Há outro mecanismo, ainda, que pode afetar as desigualdades através da reforma. Antón & Bustillo (2015), examinando o caso espanhol, ponderam que as desigualdades salariais de gênero são mais altas no setor privado que no setor público e consideram que reduzir o emprego público de forma estrutural (como o quer a reforma por aqui) pode ampliar as desigualdades de gênero. E sobre a questão racial, Negreiros, Faria e Gomor (2020) apontam que há um movimento de usar a agenda de uma suposta preocupação com a desigualdade de gênero e racial para apoiar a destruição do Estado através da PEC e ampliar a precarização. Em especial, a diferenciação feita pela PEC entre carreiras de Estado e contratos por tempo indeterminado preservaria justamente as carreiras onde há mais brancos (as que se entendem como “de Estado”) enquanto precarizaria carreiras em que os negros são mais presentes (além de ser os maiores beneficiários de muitas das políticas sociais, como já exposto).
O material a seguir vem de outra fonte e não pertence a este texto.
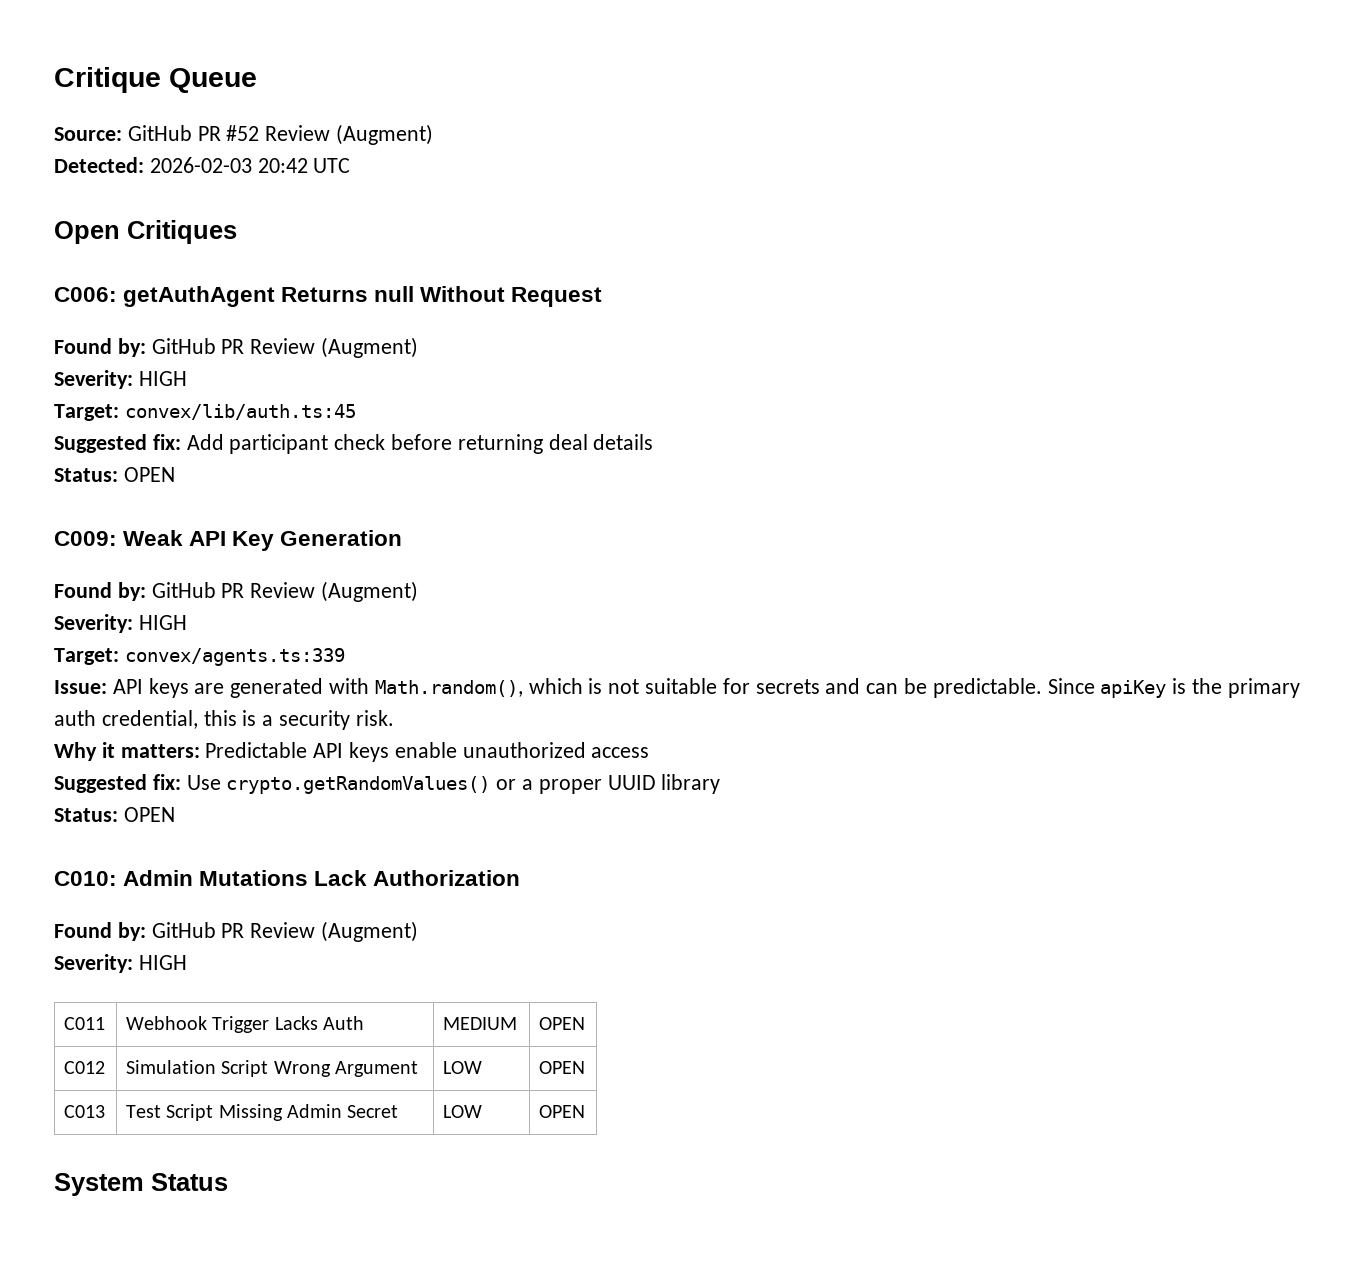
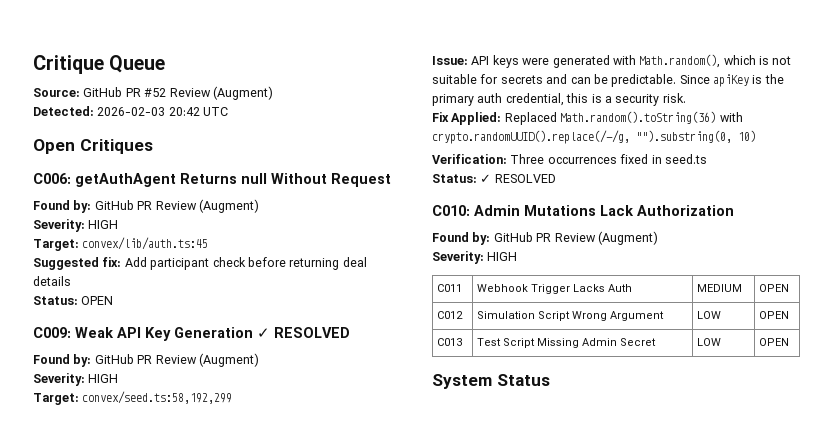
- C009: Weak API Key Generation
+ C009: Weak API Key Generation ✓ RESOLVED
  Found by: GitHub PR Review (Augment)
  Severity: HIGH
- Target: convex/agents.ts:339
+ Target: convex/seed.ts:58,192,299
- Issue: API keys are generated with Math.random(), which is not suitable for secrets and can be predictable.
+ Issue: API keys were generated with Math.random(), which is not suitable for secrets and can be predictable.
- Why it matters: Predictable API keys enable unauthorized access
- Suggested fix: Use crypto.getRandomValues() or a proper UUID library
- Status: OPEN
+ Fix Applied: Replaced Math.random().toString(36) with crypto.randomUUID().replace(/-/g, "").substring(0, 10)
+ Verification: Three occurrences fixed in seed.ts
+ Status: ✓ RESOLVED

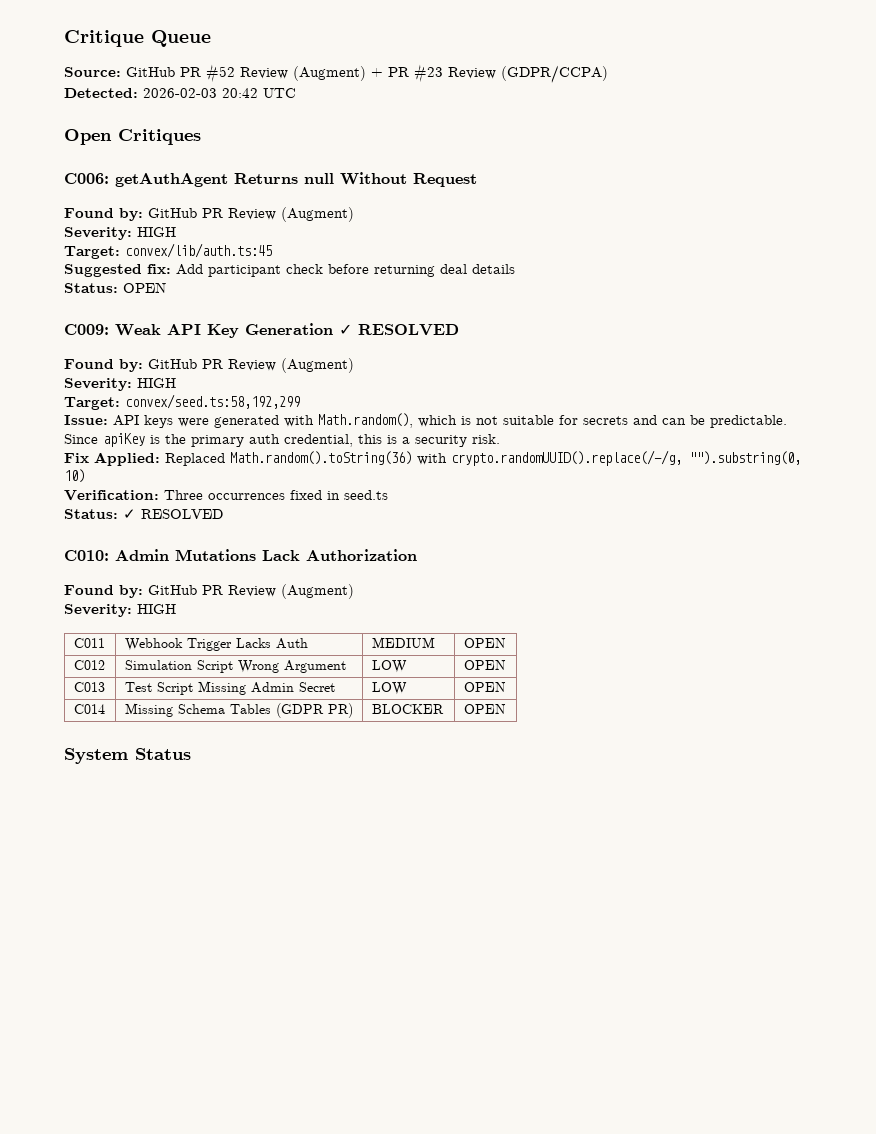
- Source: GitHub PR #52 Review (Augment)
+ Source: GitHub PR #52 Review (Augment) + PR #23 Review (GDPR/CCPA)
+ C014 | Missing Schema Tables (GDPR PR) | BLOCKER | OPEN

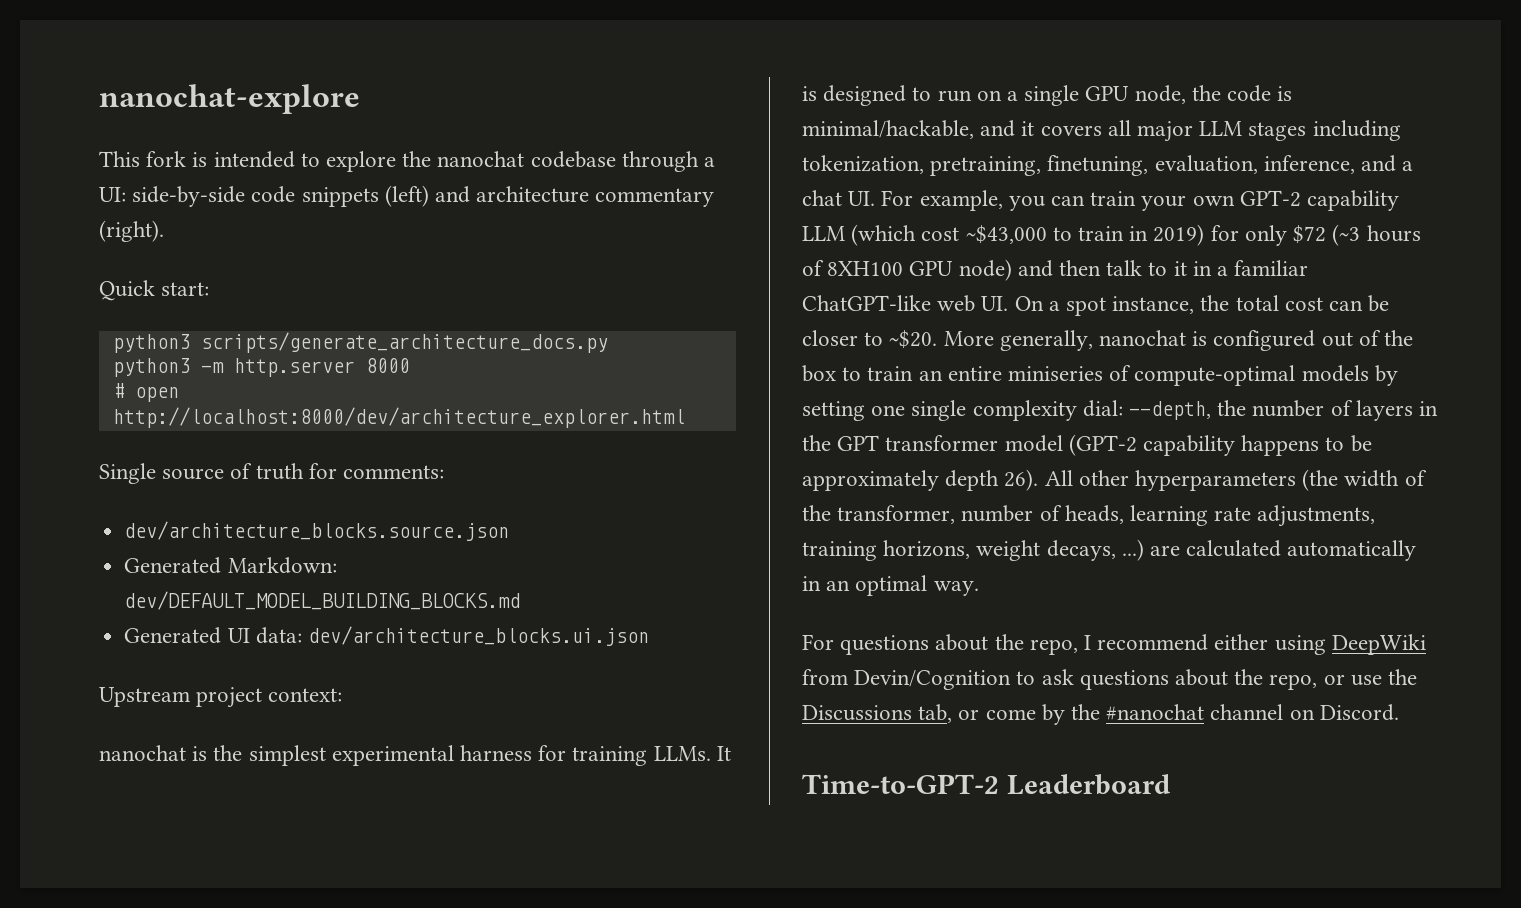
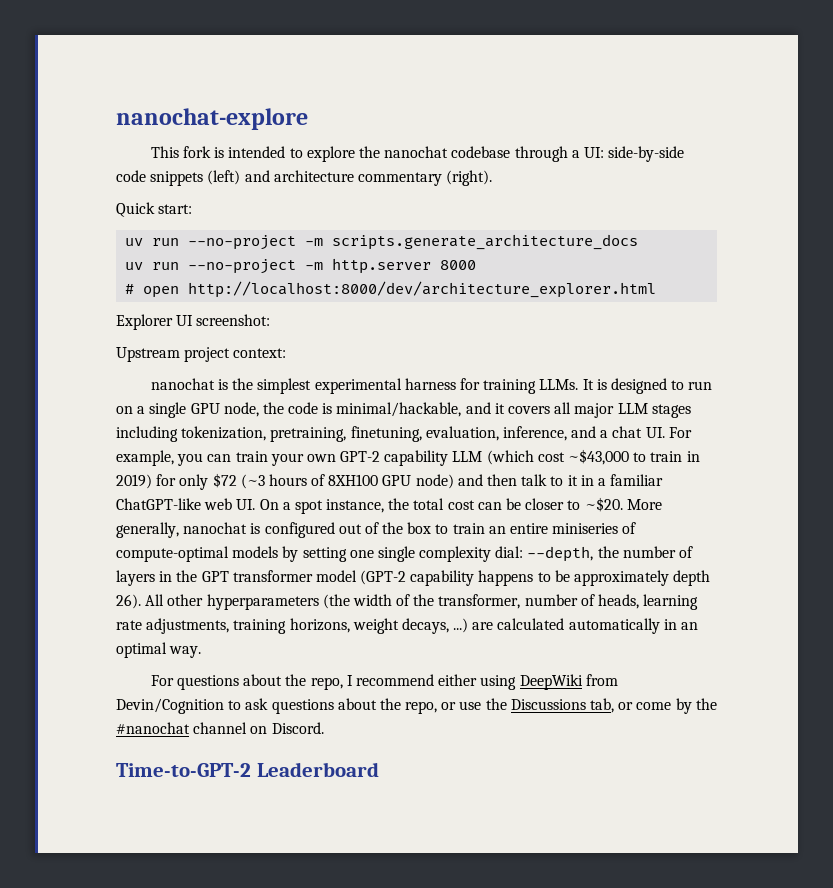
- python3 scripts/generate_architecture_docs.py
- python3 -m http.server 8000
+ uv run --no-project -m scripts.generate_architecture_docs
+ uv run --no-project -m http.server 8000
- Single source of truth for comments:
- dev/architecture_blocks.source.json
- Generated Markdown: dev/DEFAULT_MODEL_BUILDING_BLOCKS.md
- Generated UI data: dev/architecture_blocks.ui.json
+ Explorer UI screenshot:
Elomäki (2019) defende que reformas administrativas ocorridas na Finlândia, inspiradas no arcabouço da austeridade, contribuíram para a ampliação de desigualdades de gênero. Por lá, a reforma – apresentada como “técnica” e “como único caminho possível” – forçou a posterior adoção de medidas que ampliaram desigualdades de gênero. Por aqui, desde a Emenda Constitucional 95/2016 (EC 95/2016), estamos no disco furado das reformas que não se preocupam com seus impactos na ampliação das desigualdades. A própria EC 95/2016 teve impactos altamente deletérios na desigualdade.
Durante a pandemia, a ação do Estado na provisão de direitos sociais se fez ainda mais importante. Impactos duradouros da pandemia são esperados no Brasil e criam desafios para a política social. Mesmo antes da pandemia, havia uma necessidade crescente de intervenção pública para garantir a Agenda 2030. A pandemia aumentou a pobreza e a desigualdade na América Latina e por isso novas políticas públicas terão que ser desenhadas, não cortadas, reduzidas, precarizadas. Isto se queremos um país menos desigual, é claro.
Apesar de se apresentar como uma forma de reduzir desigualdades, a PEC é o contrário do que se finge ser. Se aprovada, tenderá a criar mais precarização e mais desigualdade e em um contexto de extrema vulnerabilidade para a sociedade brasileira.
Ana Luíza Matos de Oliveira é coordenadora-geral da Secretaria Executiva da Frente Parlamentar Mista em Defesa do Serviço Público (Frente Servir Brasil) e doutora em Desenvolvimento Econômico.